It should also be noted that certain well status value changes will also trigger an advance in the Well Lifecycle phase which is additionally important as it typically reflects a change in responsibility from one business entity to another. This transfer of responsibility is typically where errors happen and automating the data flows and activities associated with this transition reduces risk and increases efficiency.
These rules can then be implemented within the master data store so that they are automatically executed whenever the associated data changes are detected.
4.3 Matching, Aggregation, and Blending
As we discussed, master data management involves loading data from multiple sources and then applying business rules to generate a single source of the truth. The business rules can be classified as matching, blending, and aggregation.
Matching: As data is loaded from different sources, Well Matching becomes increasingly important to ensure that the correct identifier is assigned to the right record. This matching must also take into account the level of the Well Hierarchy since different applications deal with data at different levels even though they always refer to it as a Well. To meet these requirements, the Well Matching routines need to be able to support:
- A set of configurable parameters for matching
- Tolerances e.g. surface location within 5 feet
- Weighting of the matching parameters
- Match percentages e.g. 5 parameters out of 8 meet the match criteria therefore there is a 70% match (after weighting)
- Thresholds to define whether Wells match or not
Well Matching is not an exact science and so it is important to maintain an audit history along with the corresponding tools to be able to review and iteratively improve the matching process over time. These requirements and the need to learn over time lead towards Artificial Intelligence techniques that can create new rules based upon feedback loops to increase confidence in matching.
Aggregation: One of the main challenges of integrating data from multiple sources is that each source may define a Well differently. For example, if we load:
- IHS commercial data in the US, it is delivered with a 14-digit API as the primary identifier. This typically identifies a completion, but not always.
- Proprietary WellView data, the records are defined at the Wellbore level
- Proprietary Avocet data, the records are defined at the Wellbore or the Completion level
Since we do not want ‘floating’ Wellbore or Completion records without a corresponding Well Origin parent, we need to manufacture the parent record by applying a set of business rules to create the parent from information in the child. We do this through a process termed by EnergyIQ as Aggregation in which key attributes are rolled up to the parent. Aggregation depends upon a set of business rules that determine which attributes will be promoted to the higher-level record from the lower level records.
This can be a complex process but one that is necessary to maintain integration integrity.

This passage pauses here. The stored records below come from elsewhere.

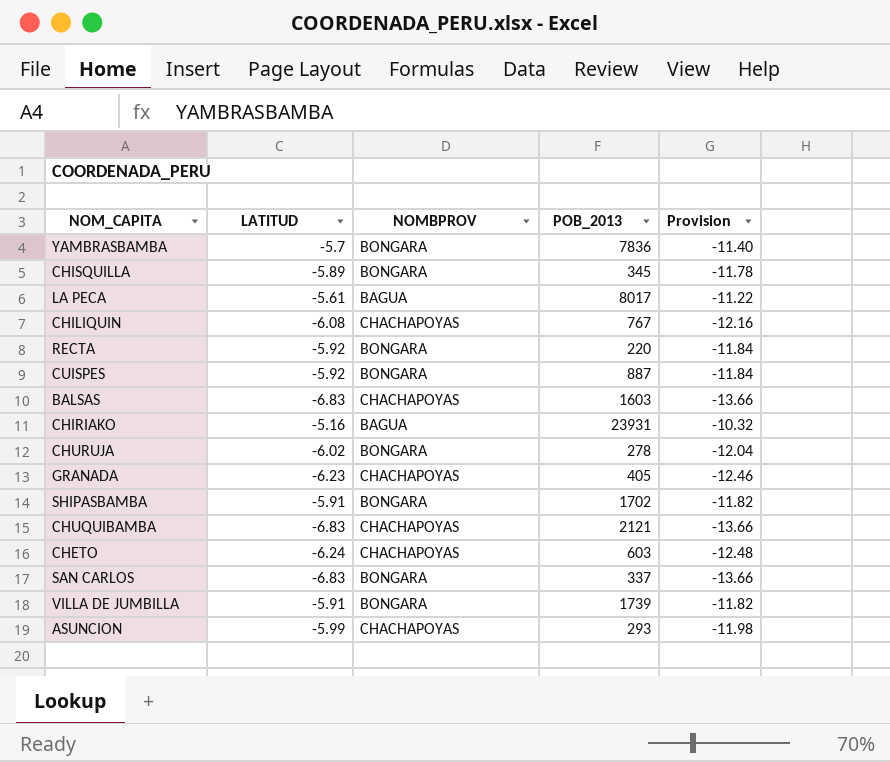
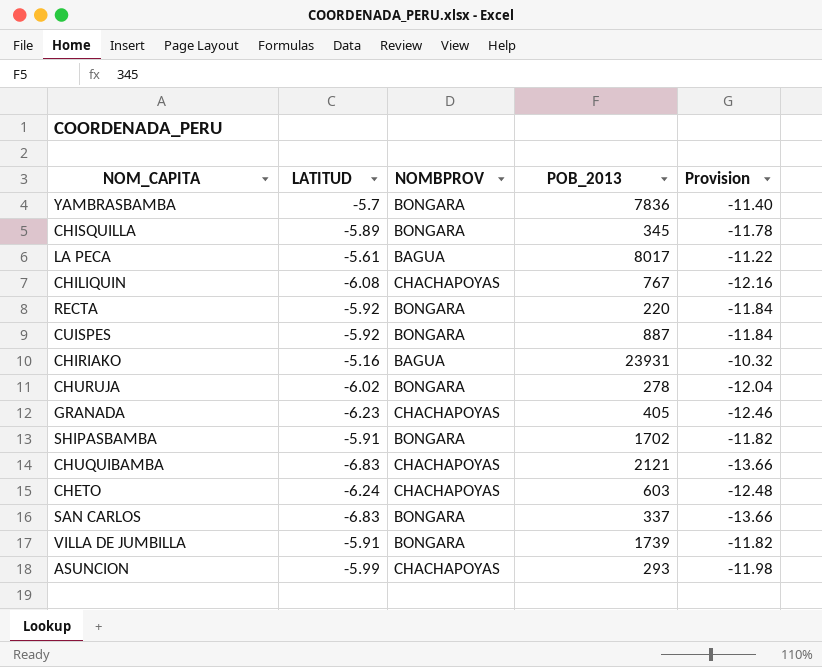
row BALSAS: -6.83 | CHACHAPOYAS | 1603 | -13.66 -> none

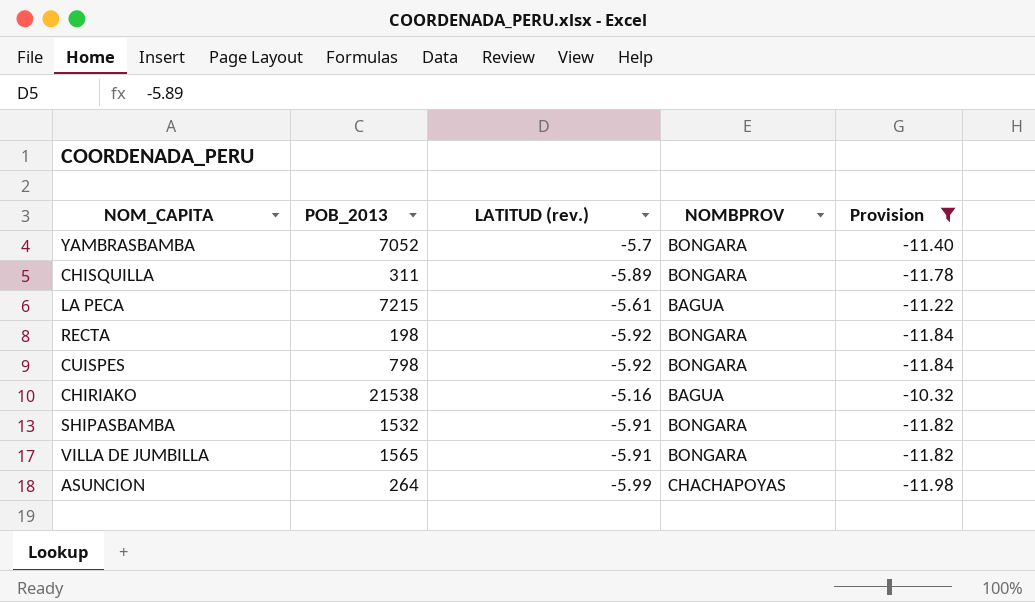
filter: none -> Provision >= -11.98
column POB_2013 | position: 4 -> 2
column name: LATITUD -> LATITUD (rev.)
YAMBRASBAMBA | POB_2013: 7836 -> 7052
CHISQUILLA | POB_2013: 345 -> 311
LA PECA | POB_2013: 8017 -> 7215
RECTA | POB_2013: 220 -> 198
CUISPES | POB_2013: 887 -> 798
CHIRIAKO | POB_2013: 23931 -> 21538
SHIPASBAMBA | POB_2013: 1702 -> 1532
VILLA DE JUMBILLA | POB_2013: 1739 -> 1565
ASUNCION | POB_2013: 293 -> 264

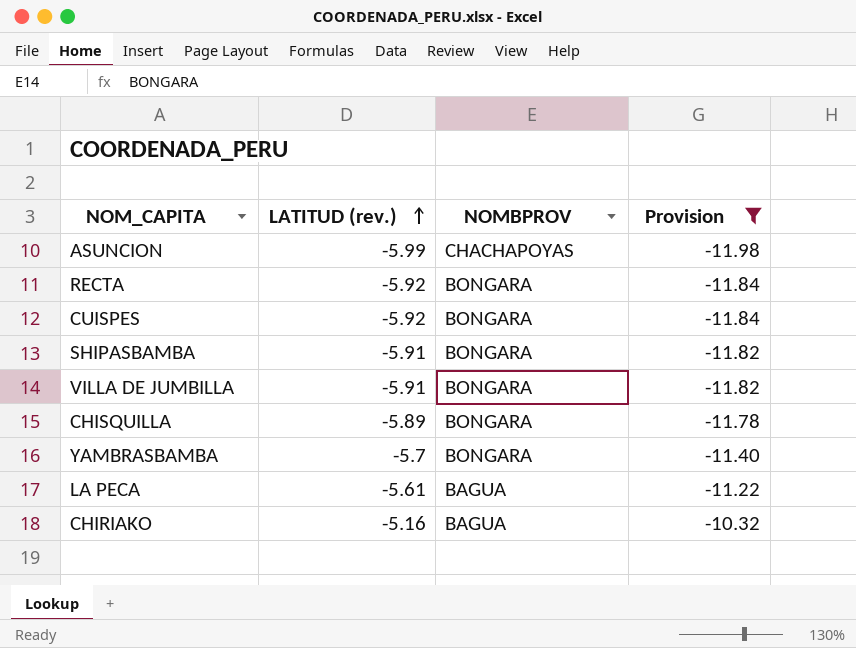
row order: none -> LATITUD (rev.) ascending
column POB_2013 | position: 2 -> none

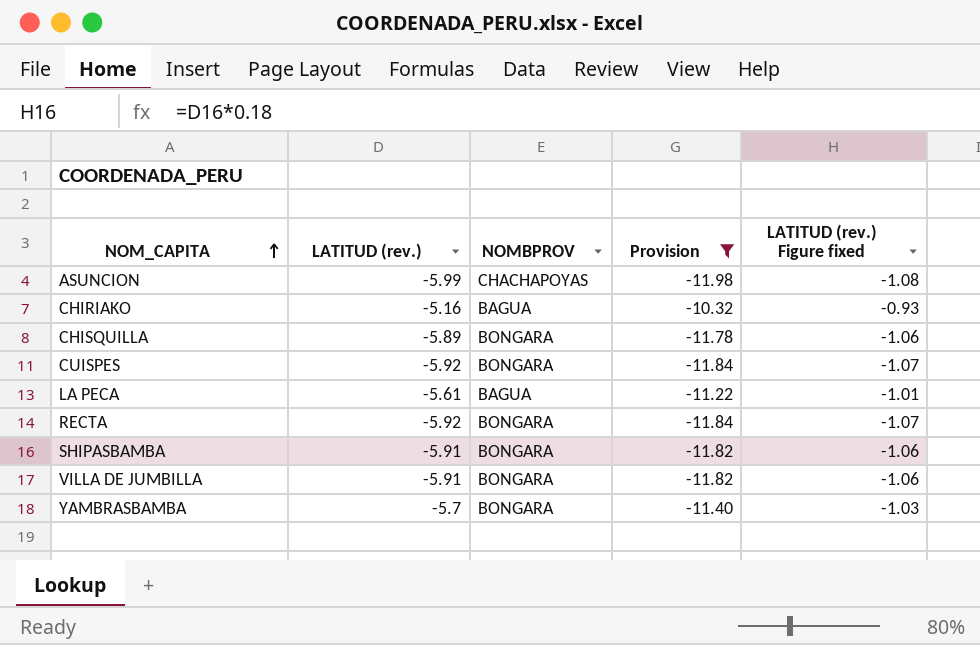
row order: LATITUD (rev.) ascending -> NOM_CAPITA ascending
column LATITUD (rev.) Figure fixed | formula: none -> [LATITUD (rev.)] * 0.18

Blending: The concept of blending data from multiple sources has been around for a long time. It is important as it involves the application of business rules to create a ‘Golden’ record that can be used by the business with confidence that it is the best information available and meets approved governance and quality standards.
Blending is the process of creating a single, most trusted record at a given level in the Well Hierarchy from two or more records at the same level in the Well Hierarchy from different sources. Figure 6 illustrates multiple sources of Well Header records that have been blended to create a most trusted version for consumption by the organization.
Figure 6: Multi-Source Record Blending
Note that the rules for blending need to be flexible as they might vary by geographic location, phase of the Well lifecycle, or whether the well is operated or interest only.
The EnergyIQ rules for matching, blending and aggregation have been developed over many years of working with a broad range of operators and dealing with their data management challenges. These rules are imperative for accurate data integration across the lifecycle and cannot be ignored.
4.4 Data Validation
We will briefly touch on data validation here even though it is a field that probably deserves its own blog or series of blogs.
Data quality is obviously hugely important when building out a master data store. There are literally thousands of data quality rules that can be implemented as part of any solution to validate data. Many of these rules are publicly available from standards organizations such as PPDM and Energistics; many are also derived through experience, typically based upon an analysis of what went wrong in a situation. The challenge is typically less about what rules to apply than it is with how to apply them and how to best interpret the results as part of a decision-making process.
At EnergyIQ we run sets of data quality rules against a Data Object and store the quality results as part of the object so that they can be included in analysis of the data as an indicator of the risk of decisions made using that data. A separate Data Quality Service receives a data object and then runs the identified set of rules for that object and returns the quality results to the calling application. More than one set of rules can be applied to an object; these could be a facet of quality such as timeliness, accuracy or completeness or they could be specific to a discipline such as geoscience, engineering, or finance.
It is worth noting that the EnergyIQ solution stores the data objects and associated quality results as an Elastic index which is a leading technology for the storage and instantaneous retrieval of vast quantities of data. Without using a search technology platform such as Elastic, it would not be possible to store the results and generate dashboards such as the one illustrated in Figure 7.
Figure 7: Data Quality Dashboard
Having a clear understanding of the quality and history of data is critical to reducing decision making risk and support workflow automation that we will discuss in the next section.
5. Workflow Automation
One of the key digital trends is to establish a connected energy workplace where different areas of the business are connected through common data, workflows and technology. The work that we discussed in the previous section on master data, establishes the foundation for the connected energy workplace through workflow automation.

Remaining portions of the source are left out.